In der Kommission unbestritten war die Zentrumsfunktion von Wohlen, die zu einem gewissen Wachstumsdruck führt. Wohlen soll alsi durchaus wachsen dürfen. Bestritten waren hingegen «die Dimension und der Bedarf» einzelner Teilstücke, oder anders gesagt: Diese fraglichen Teilstücke sind entweder zu gross oder gar unnötig.
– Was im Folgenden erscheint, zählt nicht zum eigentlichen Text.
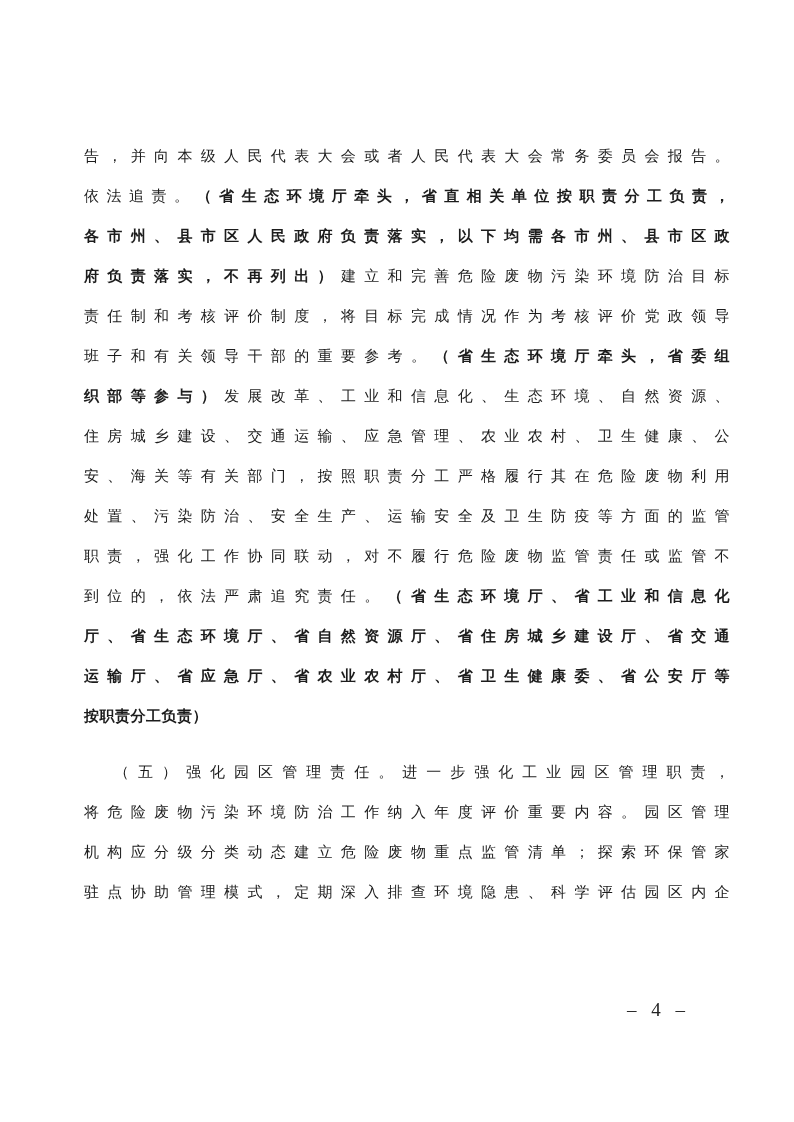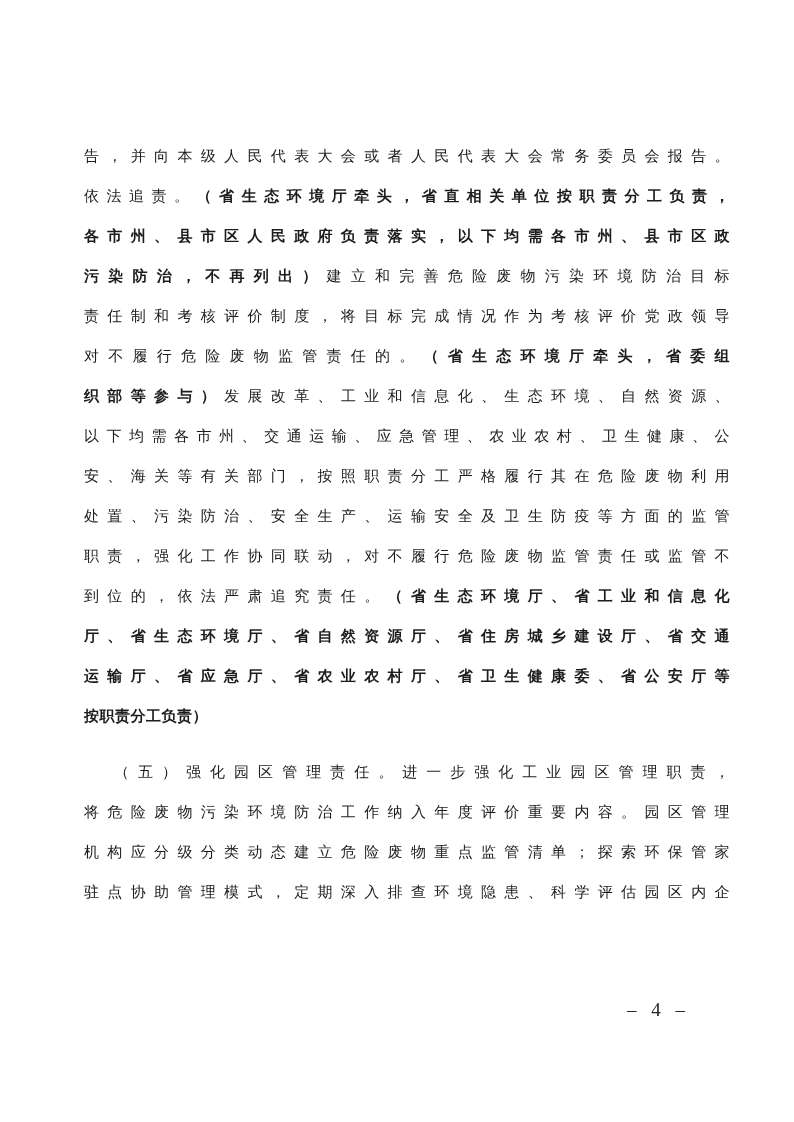"污染防治，不再列出）" span.b { text: 污染防治 -> 府负责落实 }
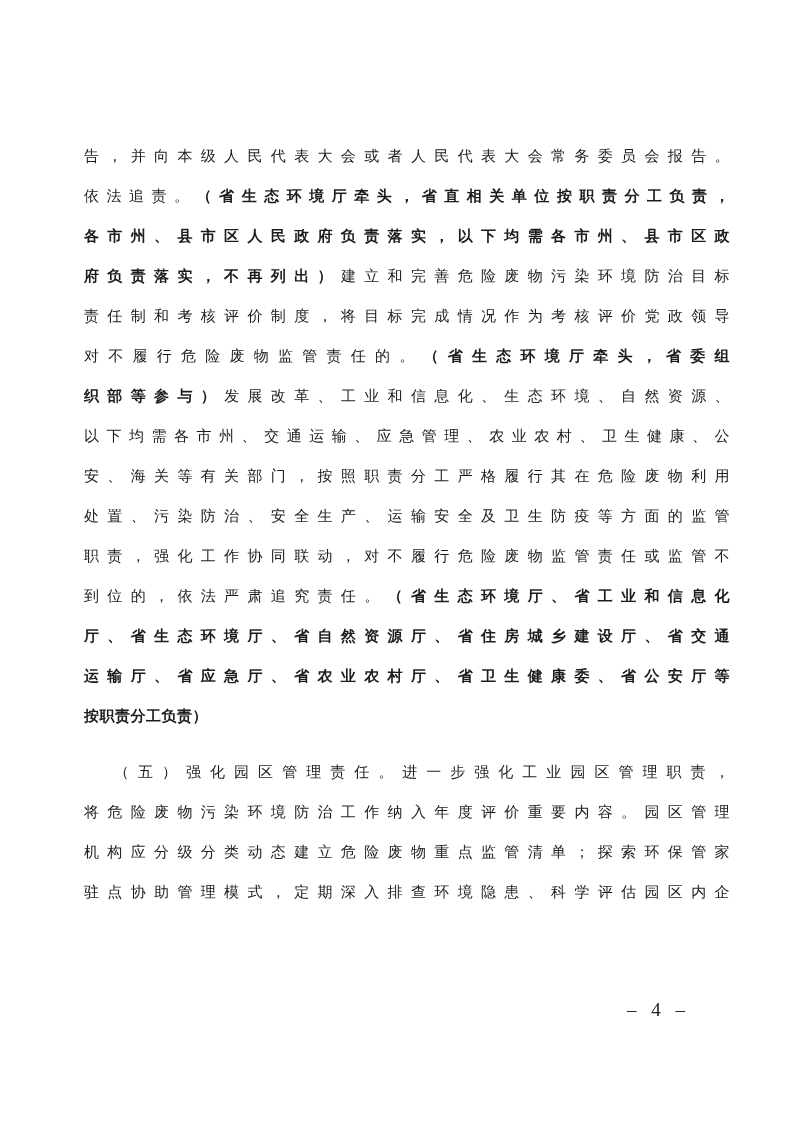"对不履行危险废物监管责任的。" span { text: 对不履行危险废物监管责任的 -> 班子和有关领导干部的重要参考 }
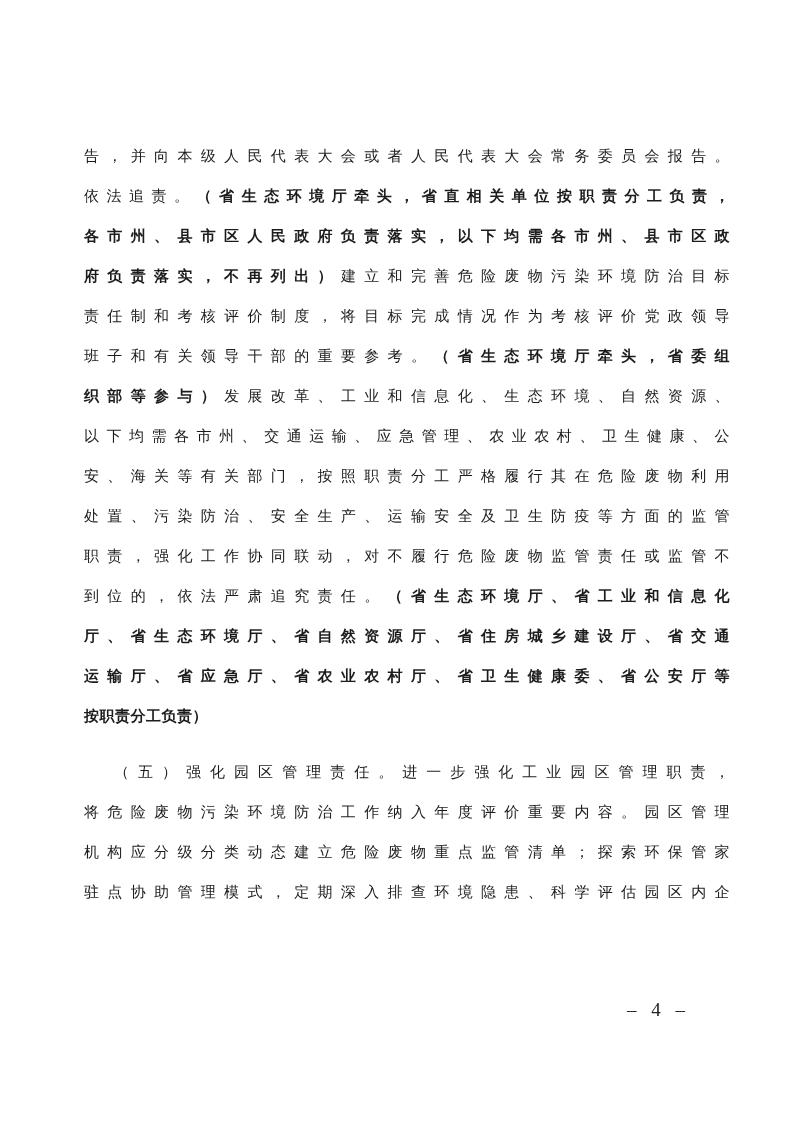"以下均需各市州、交通运输、应急管理、农业农村、卫生健康、公" span { text: 以下均需各市州 -> 住房城乡建设 }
Landreserven besser nutzen

Dass eine Grossratskommission dermassen mit dem Rotstift Einzonungen einer Gemeinde zusammenstreicht, ist zwar nicht neu, im Ausmass aber eher ungewöhnlich. «Stimmt», sagt Kommissionspräsidentin Renate Gautschy, «wir schauen seit gut 2 Jahren genauer hin, wenn es um Einzonungen geht.» Ziel sei es, die noch vorhandenen Landressourcen optimaler und nachhaltiger zu überbauen.

Gerade das Beispiel Galgenbuck in Baden-Dättwil zeigt, dass im Aargau weitere Grossüberbauungen vor der Tür stehen. Hier sind es 15 Hektaren, deren Einzonung der Grosse Rat noch bewilligen muss.

Allerdings dürften sich weitere Umzonungen in nächster Zeit ohnehin verzögern, «bis der Wechsel zum neuen Raumplanungsgsetz vollzogen ist, bis die Rechtssicherheit wieder gegeben ist», erklärt Renate Gautschy. Bis es so weit ist, müssten die Gemeinde nun warten.